All of the data that follows is to be printed exactly, without pictures.

** Opening Supplied entries block **

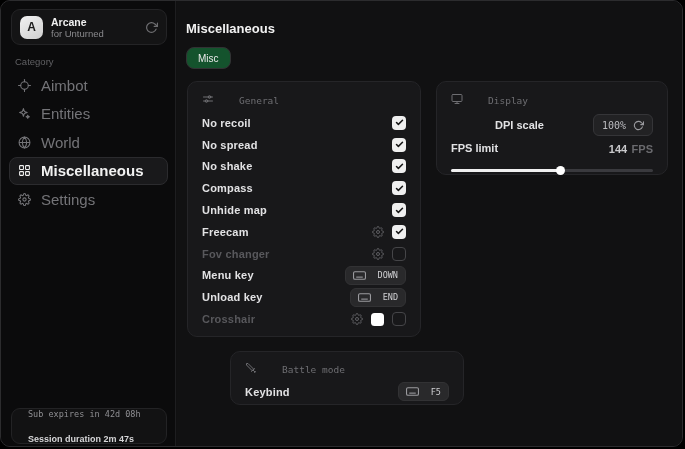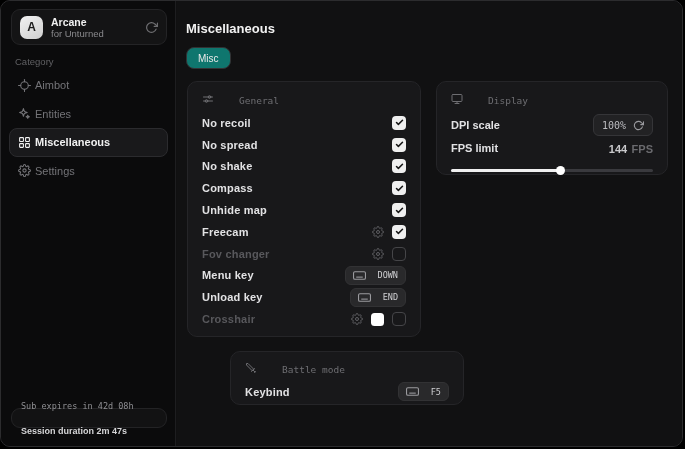"Misc" .chip { background: #0f766e -> #14532d }
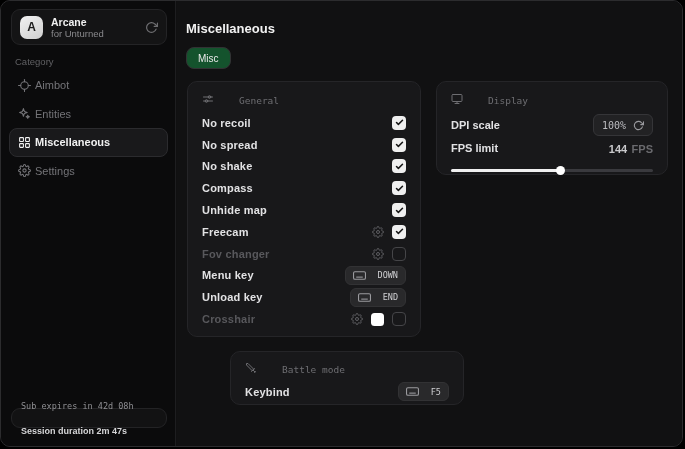"Aimbot" .nav-item { font-size: 11px -> 15px; gap: 4px -> 10px }
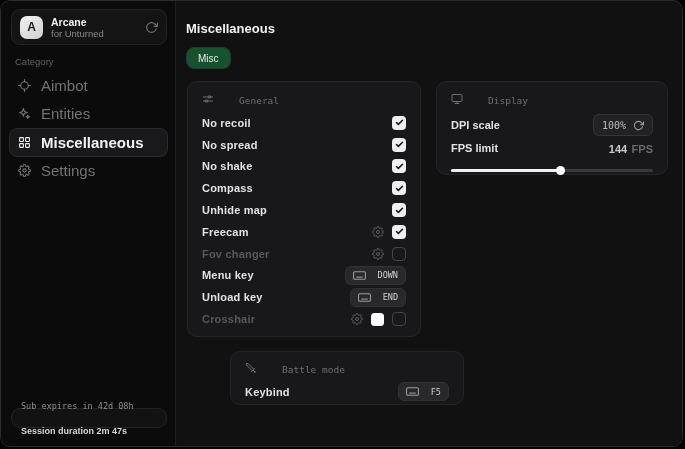"DPI scale" .disp-row { margin-left: none -> 44px }
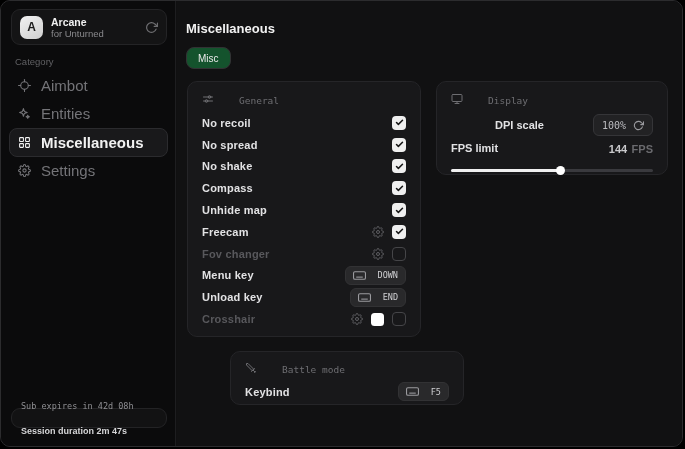"World" div.nav-item { html: none -> <div> <span> <svg> <circle></circle> <line></line> <path></path> </svg> </span> <span>World</span> </div> }
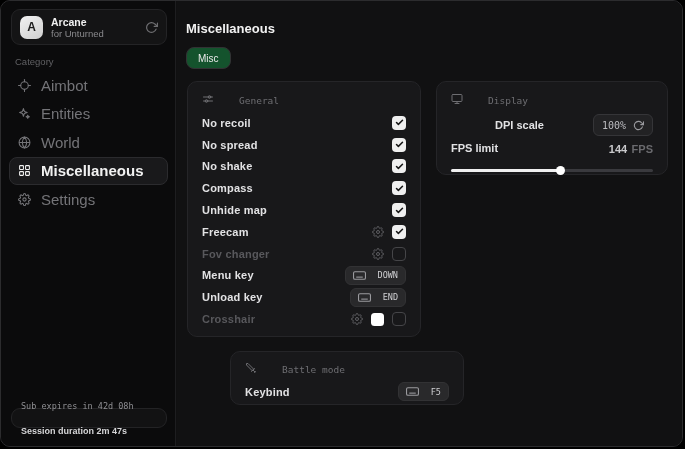"Sub expires in 42d 08h" .side-footer { height: 20px -> 36px; padding: 5px 9px -> 5px 16px }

** Closing Supplied entries block **

**Written solution**
"Misc" .chip { background: #0f766e -> #14532d }
"Aimbot" .nav-item { font-size: 11px -> 15px; gap: 4px -> 10px }
"DPI scale" .disp-row { margin-left: none -> 44px }
"World" div.nav-item { html: none -> <div> <span> <svg> <circle></circle> <line></line> <path></path> </svg> </span> <span>World</span> </div> }
"Sub expires in 42d 08h" .side-footer { height: 20px -> 36px; padding: 5px 9px -> 5px 16px }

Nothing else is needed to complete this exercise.